We want to be direct about why we are saying it that way. Plenty of accessibility statements assert full compliance. Most of those assertions are not true, and a reader who relies on one and then hits a barrier has been misled twice: once by the barrier, and once by the page that promised there would not be one.
"Partial" means: we have built with accessibility in mind from the start, we have taken the specific measures listed below, and we have not completed a full independent audit against every WCAG 2.2 Level AA success criterion. Until that audit is done and the findings are fixed, claiming full conformance would be a guess dressed up as a fact.
Accessibility is not a milestone we pass. It is maintenance. Every article we publish is a new chance to get an image description wrong or to ship a chart nobody can read with a screen reader. So this statement describes work that is ongoing, and it always will.
3. What we have done
These are the specific measures we have taken. This list describes the site as designed and built, and it should be read together with Section 4, which lists what we know is not right yet.
Semantic HTML. The site is built from real HTML elements that mean what they say. Headings are heading elements, in order, not styled text pretending to be headings. Navigation is in a nav element, the article is in an article element, lists are lists, and buttons are buttons. This is the foundation. Assistive technology can only describe a page accurately if the page describes itself accurately first.
Heading structure. Each page has one main heading, and the headings below it nest in a logical order without skipping levels. Screen reader users navigate long articles by jumping between headings, so a broken heading order is not a cosmetic issue, it is a broken table of contents.
Keyboard navigation. Everything you can do with a mouse, you can do with a keyboard. You can reach every link, button, form field, and control using Tab and Shift+Tab, activate them with Enter or Space, and move through the page in an order that matches what you see on screen. There are no keyboard traps, which means you can always Tab your way back out of anything you Tab into.
Visible focus indicators. When you Tab to something, you can see where you are. We use focus-visible outlines with clear contrast against the background. We have not removed focus outlines for the sake of appearance. A focus outline that has been styled away is one of the most common accessibility failures on the web, and it makes keyboard navigation guesswork.
Skip link. A "Skip to main content" link is the first thing in the tab order. It lets keyboard and screen reader users jump past the navigation and go straight to the article, rather than tabbing through the same menu on every page.
Color contrast. Body text, headings, and interface text are checked against WCAG contrast requirements: at least 4.5 to 1 for normal text, and at least 3 to 1 for large text and meaningful interface elements. We check contrast when we design, not after a complaint.
Color is never the only signal.
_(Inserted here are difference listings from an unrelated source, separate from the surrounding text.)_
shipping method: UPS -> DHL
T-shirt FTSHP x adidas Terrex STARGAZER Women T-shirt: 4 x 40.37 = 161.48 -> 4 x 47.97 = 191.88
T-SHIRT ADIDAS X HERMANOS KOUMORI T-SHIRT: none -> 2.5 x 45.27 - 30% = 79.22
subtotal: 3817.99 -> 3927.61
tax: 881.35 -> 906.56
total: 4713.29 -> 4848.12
Where we use color to communicate something, and a finance publication uses color constantly, for gains and losses and for chart series, there is always a second signal: a label, a sign, a shape, a pattern, or text. Around one in twelve men has some form of color vision deficiency. A chart that only works in color does not work.
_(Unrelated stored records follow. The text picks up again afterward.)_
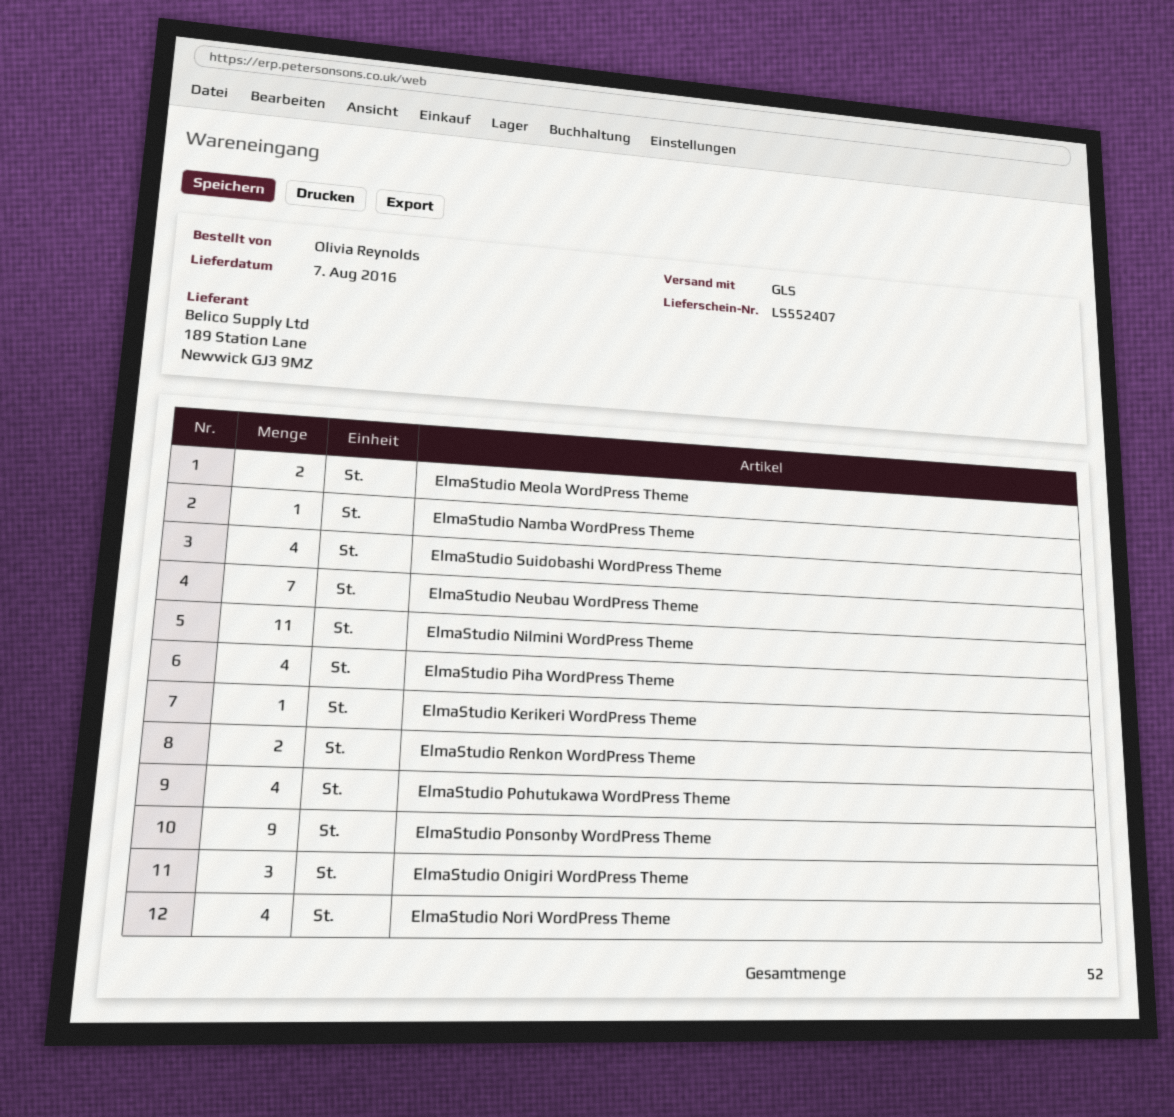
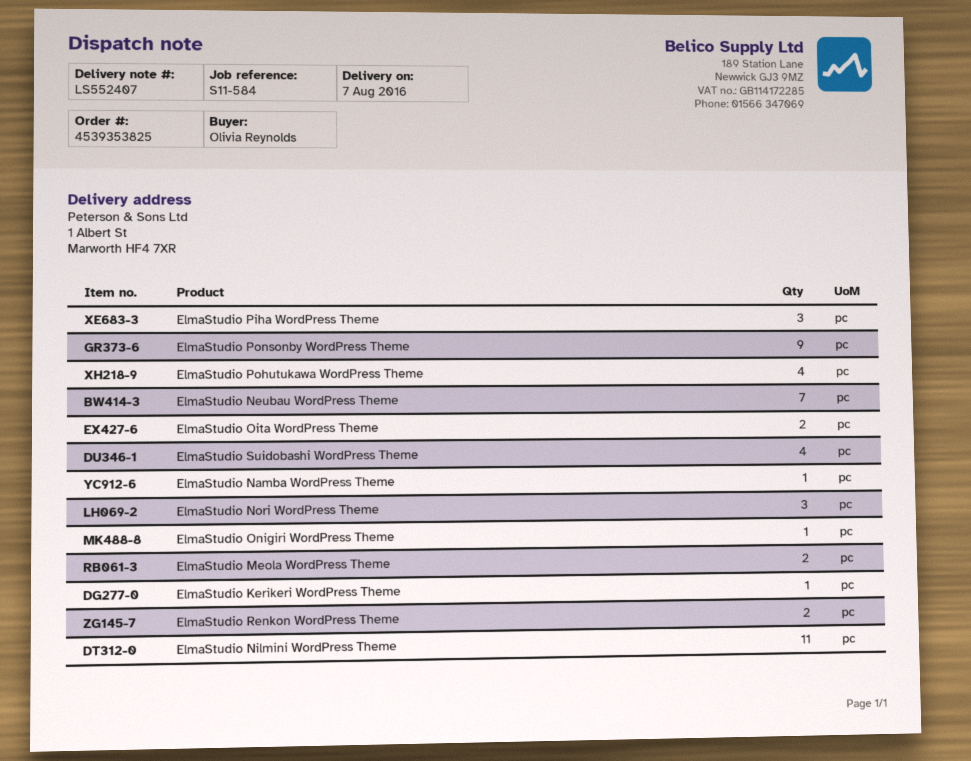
ElmaStudio Piha WordPress Theme: 4 -> 3
ElmaStudio Onigiri WordPress Theme: 3 -> 1
ElmaStudio Nori WordPress Theme: 4 -> 3
ElmaStudio Oita WordPress Theme: none -> 2

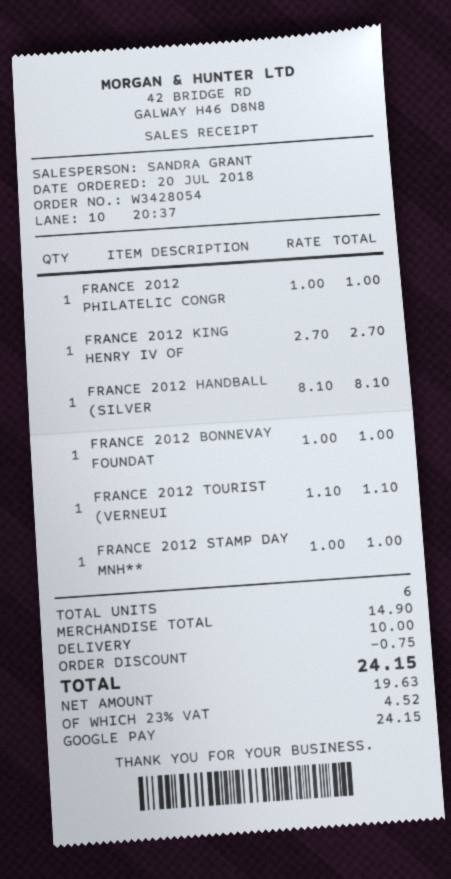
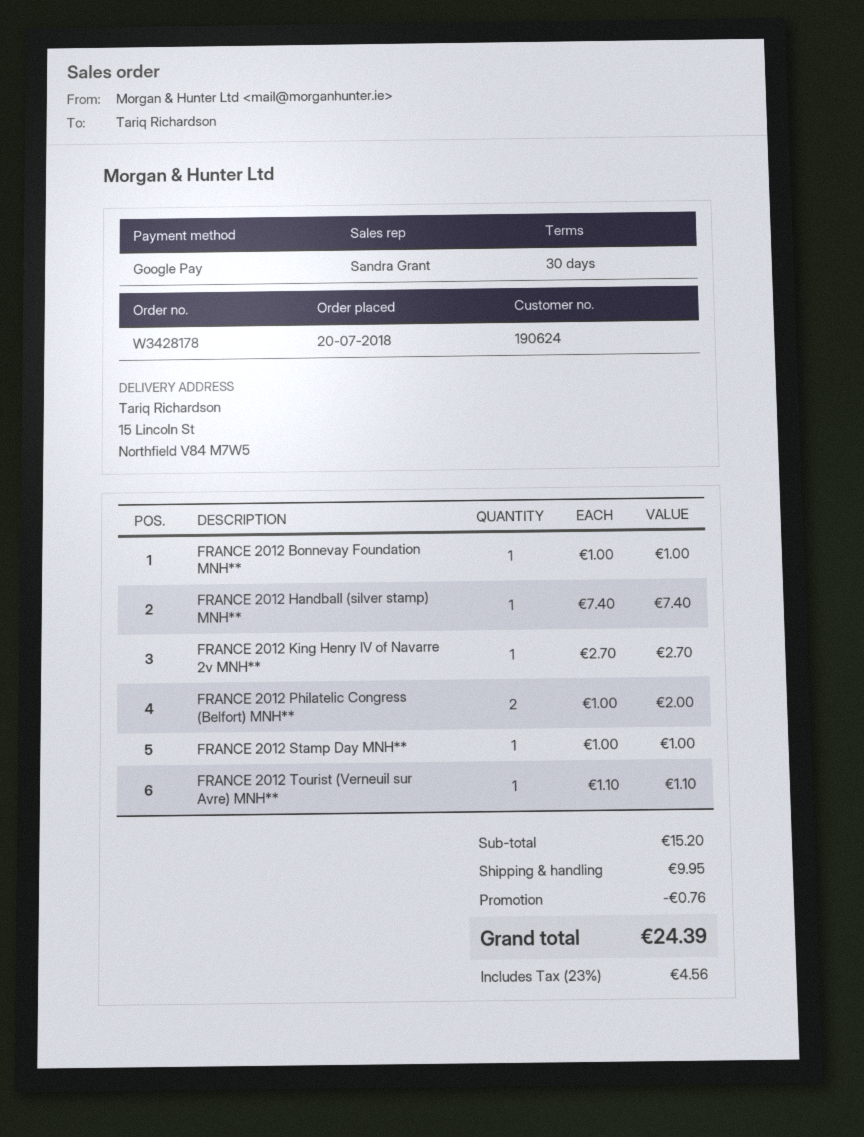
order number: W3428054 -> W3428178
FRANCE 2012 PHILATELIC CONGR: 1 x 1.00 = 1.00 -> 2 x 1.00 = 2.00
FRANCE 2012 HANDBALL (SILVER: 1 x 8.10 = 8.10 -> 1 x 7.40 = 7.40
subtotal: 14.90 -> 15.20
discount: 0.75 -> 0.76
shipping: 10.00 -> 9.95
tax: 23% = 4.52 -> 23% = 4.56
total: 24.15 -> 24.39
Responsive text sizing. Text is sized in relative units and reflows rather than breaking. You can zoom to 200 percent without losing content or function, and the layout adapts to 400 percent zoom as WCAG 2.2 requires. If you have set a larger default font size in your browser or your operating system, the site respects it. We do not override it, and we do not disable pinch zoom on mobile.
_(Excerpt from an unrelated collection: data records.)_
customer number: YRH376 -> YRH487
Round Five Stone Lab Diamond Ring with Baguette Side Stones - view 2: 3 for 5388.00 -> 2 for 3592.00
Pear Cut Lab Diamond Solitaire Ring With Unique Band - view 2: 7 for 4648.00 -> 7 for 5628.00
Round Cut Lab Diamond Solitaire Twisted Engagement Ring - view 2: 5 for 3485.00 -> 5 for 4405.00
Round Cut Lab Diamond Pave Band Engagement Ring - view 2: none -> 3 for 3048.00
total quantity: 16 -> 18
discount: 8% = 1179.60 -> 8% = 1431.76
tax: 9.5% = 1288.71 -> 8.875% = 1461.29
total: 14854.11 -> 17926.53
Alt text on images. Every image that carries meaning has a text alternative describing what matters about it. Images that are purely decorative are marked as decorative, so screen readers skip them rather than reading out a filename. Getting this right means writing a real description, not repeating the caption.
Charts and data. Where we publish a chart, our practice is to make the underlying point available in text or in a table, so the information does not live only in a picture. This matters more here than on most sites, because our charts often carry the actual finding of a story.
Link text that means something. Links say where they go. We avoid "click here" and "read more" as the whole of a link, because screen reader users often pull up a list of every link on a page, and a list of fourteen identical "read more" links is useless.
Forms with real labels. The newsletter signup and any other form field has a properly associated label, not a placeholder standing in for one. Errors are described in text, and they say what to do about it.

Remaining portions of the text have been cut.